A good fish pond should cover no less than half an acre and be six or eight feet deep over at least a quarter of its total surface area. The ideal spot for locating a mini-lake is in a well-banked gully that can offer five acres of watershed for each acre of pond surface. Such a land hollow will provide a ready-made basin for your little reservoir, and any narrow section of the draw will present a logical site for your dam.

When you're first choosing a site for a fishing hole, you can use stakes, string, and a level to predict the general shoreline that will be created when a dammed up area is filled. Just as important, though, is the need to figure the total volume of the projected body of water (you'll need such information to help you properly stock and manage your fishery). The easiest way to determine the capacity is to first calculate your lake's surface acreage. (If the pond's contour is irregular, you can estimate that area by sections and add the segments together . . . just remember that one acre equals 43,560 square feet.) Then take several measurements at different spots until you can reasonably approximate the average depth of your pond. Finally, multiply the latter figure by the surface acreage, and you'll have the pond's total volume in acre-feet. (For instance, a one-acre pond that averages six feet in depth would have a volume of six acre feet.)

Leaking Ponds

The pondmaker's worst nightmare—leakage—is easier to prevent than it is to cure. If your property is composed of predominantly clay soil, the ground will probably seal well without any trouble. (You can test your earth's water holding ability by squeezing a lightly dampened handful of the soil in your hand. If the clod retains its shape when you open your fist, you should be in business.)

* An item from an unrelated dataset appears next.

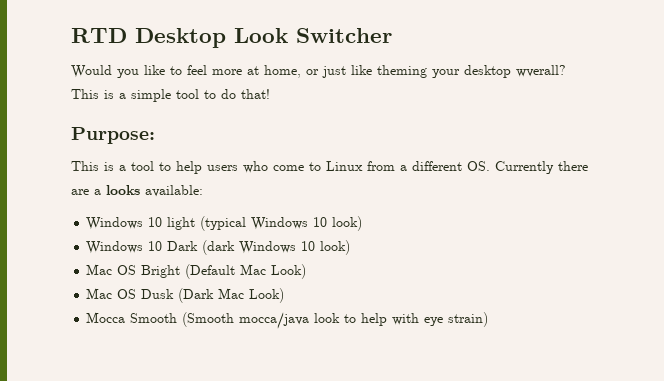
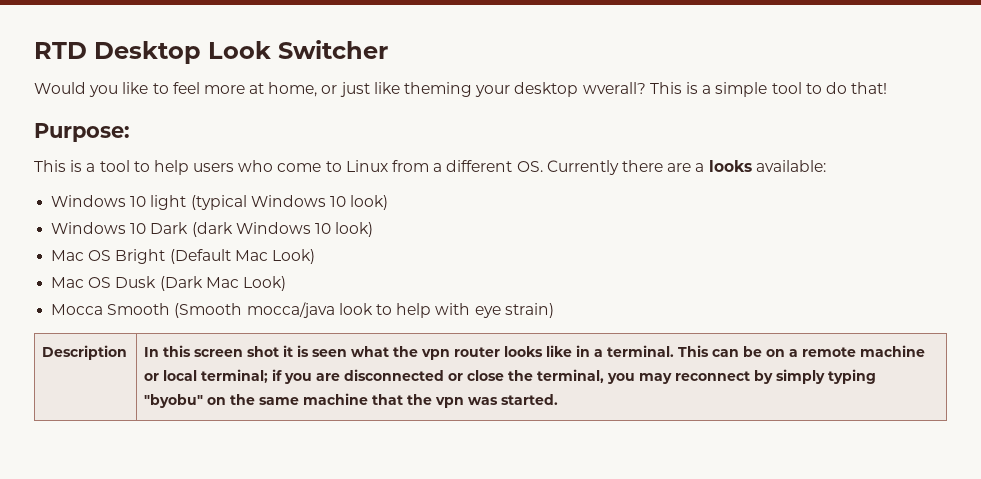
+ Description | In this screen shot it is seen what the vpn router looks like in a terminal. This can be on a remote machine or local terminal; if you are disconnected or close the terminal, you may reconnect by simply typing "byobu" on the same machine that the vpn was started.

But if your land is mostly made up of rocky or sandy soil—or if you've heard of other ponds in your vicinity going dry—it will be best to take some preventive measures. One common tactic is to cut a key way, or trench, where you plan to erect the dam: This vertical slot should be carved so deeply that its base lies below the lowest point of your intended pond. You can then fill up that trench with trucked-in clay (or line it with heavy grade plastic), packing the barrier tightly as you work . . . and continue to pile up the waterproof material to form a firm core that's as high as the finished dam (see the accompanying illustration).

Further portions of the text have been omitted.